En 2018, lors de la 700ème semaine de leur lutte, [pour laquelle elles avaient fait un appel à soutien transnational] avec une sévère intervention policière, les Mères du Samedi ont été arrêtées, certaines molestées et mises en garde-à-vue avec d’autres défenseurEs de droit..
Par la suite, la place de Galatasaray, dont l’image est associée aux mères, fut mise sous blocus, et aucune déclaration n’y a été autorisée. Les mères qui n’ont pas renoncé à la recherche de leur disparuEs, pour lesquelles l’accès à la place de Galatasaray est interdit par la police, ont donc commencé à se réunir dans les bureaux de l’İHD-Istanbul et de continuer à questionner sur le sort de leurs disparuEs, devant le local.
Avec la déclaration de la pandémie de coronavirus, elles poursuivent leurs actions depuis huit semaines, sur les réseaux sociaux.
Vous pouvez suivre et trouver les initiatives prévues dans les villes respectives :
Facebook @cumartesianneleri | Twitter @CmrtesiAnneleri
Ahmet Kaya fut la voix des disparuEs, Sezen Aksu celle des mères
La chanson “Beni Bul Anne” (Trouve-moi maman) composée et chantée par le musicien kurde Ahmet Kaya est considérée aujourd’hui, comme une des chansons les plus reprises en Turquie. De nombreux musiciens et musiciennes l’ont chantée avec diverses interprétations.
Ainsi, Ahmet Kaya, devenant la voix des disparuEs, la chanteuse Sezen Aksu a elle, voulu porter le cri des mères. Elle a préparé également, en soutien aux Mères du Samedi, un mini album intitulé “Cumartesi Türküsü” (Chanson du Samedi) contenant deux titres, mais l’album n’a pas été mis en vente.

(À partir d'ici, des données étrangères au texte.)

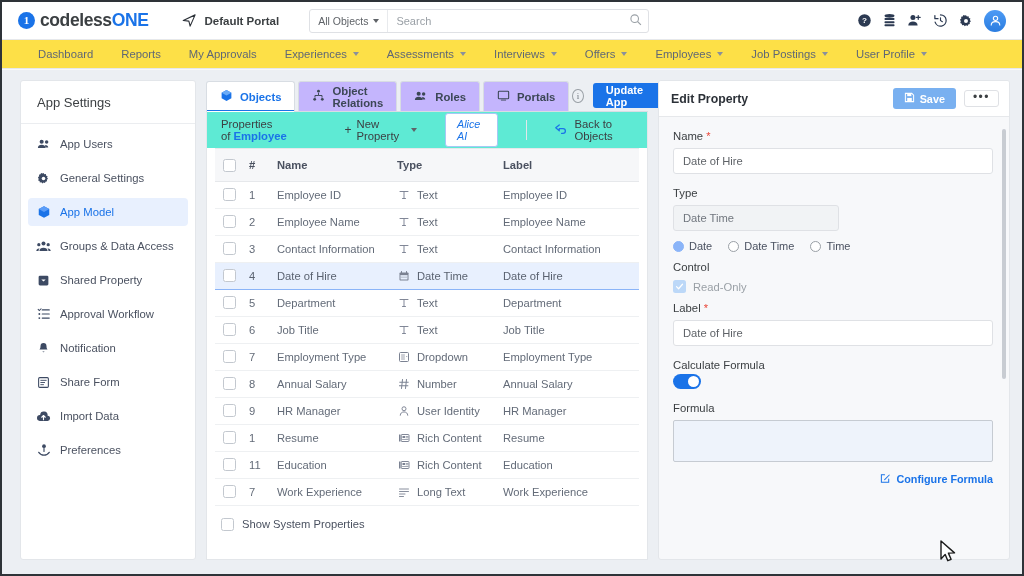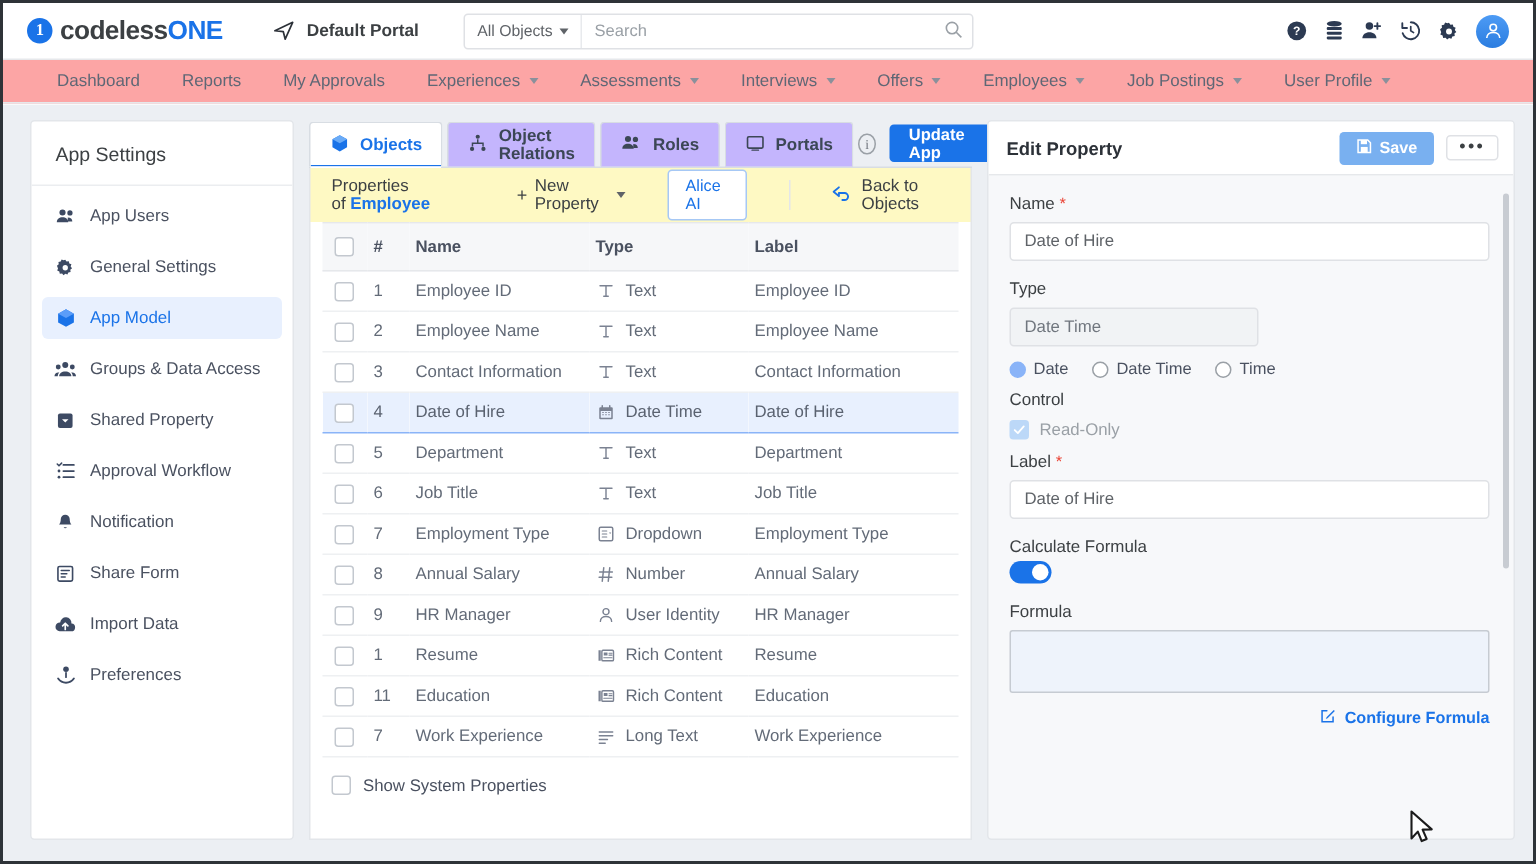"Dashboard" .menubar { background: #fca5a5 -> #fde047 }
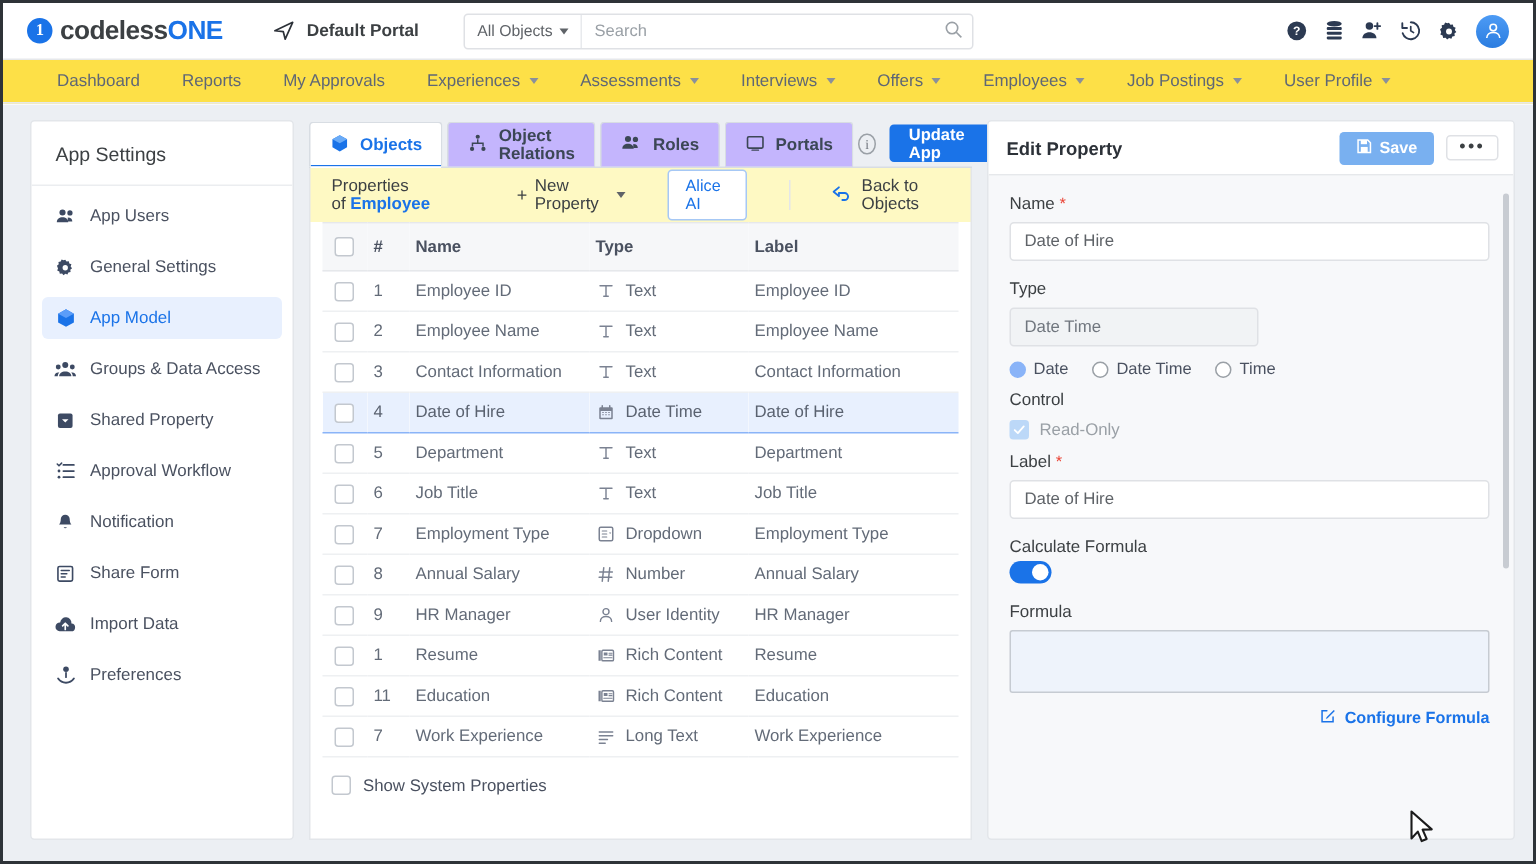"Properties of Employee" .prop-toolbar { background: #fef9c3 -> #5eead4 }
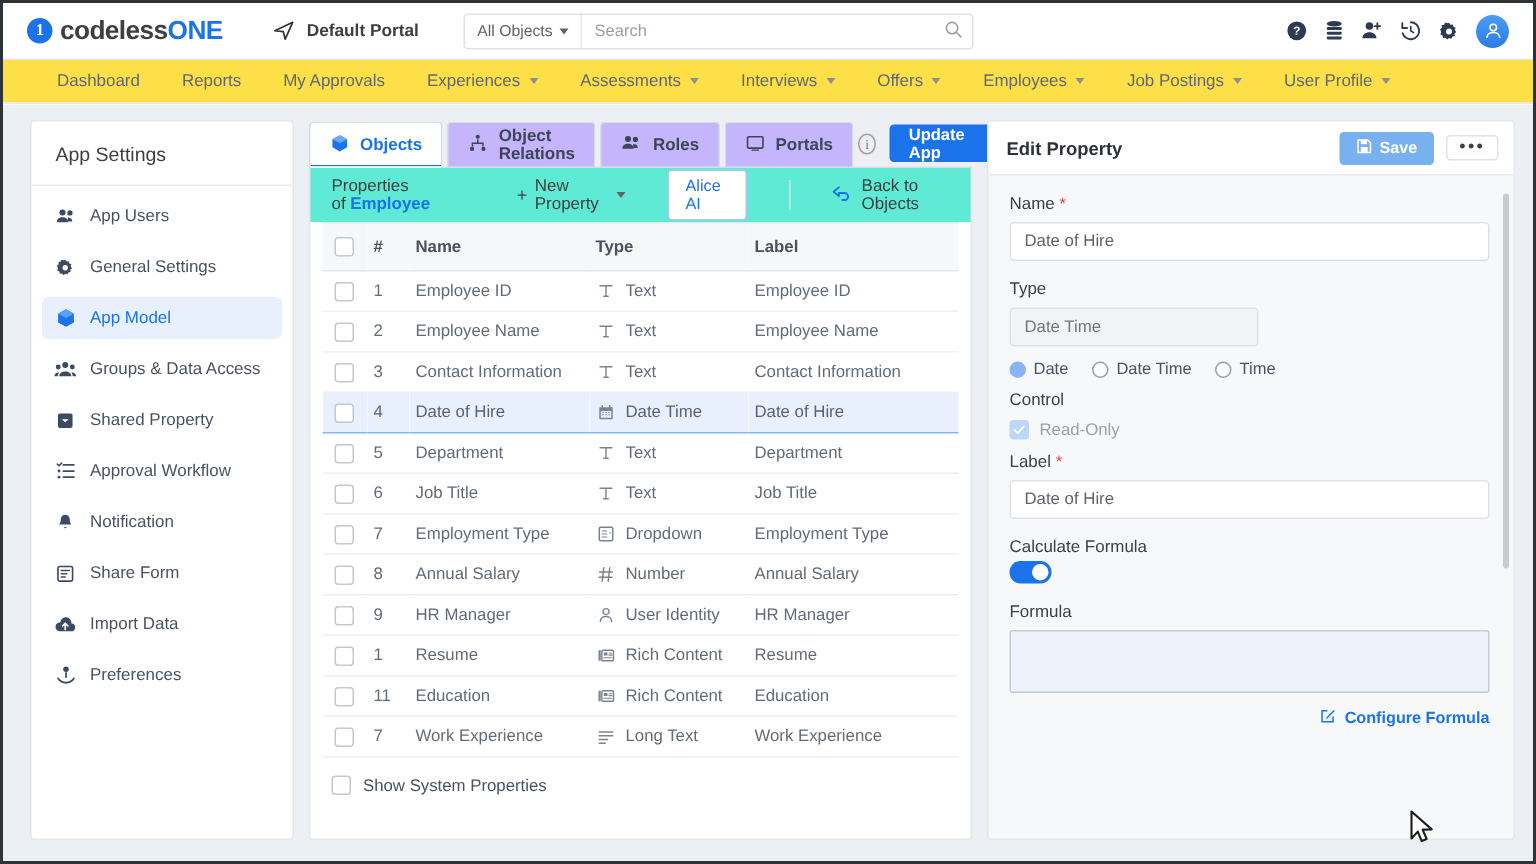"Alice AI" .alice-btn { font-style: none -> italic }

L’album conçu pour le 5ème anniversaire du revue Aktüel, a été offert en supplément du numéro dont la couverture arborait le portrait de Sezen Aksu, sous la manchette “Moi aussi, je suis Mère du Samedi”.
Grup Bandista, a également fait écho aux mères, en 2009, avec “Benim Annem Cumartesi” (Ma mère est samedi)
Dans ce pays où toute contestation paraît difficile et est de suite réprimée, les Mères font figure de rocher battu par les vents mauvais, mais qui sert de vigie pour nombre de résistances, sous toutes formes. Un espoir là aussi.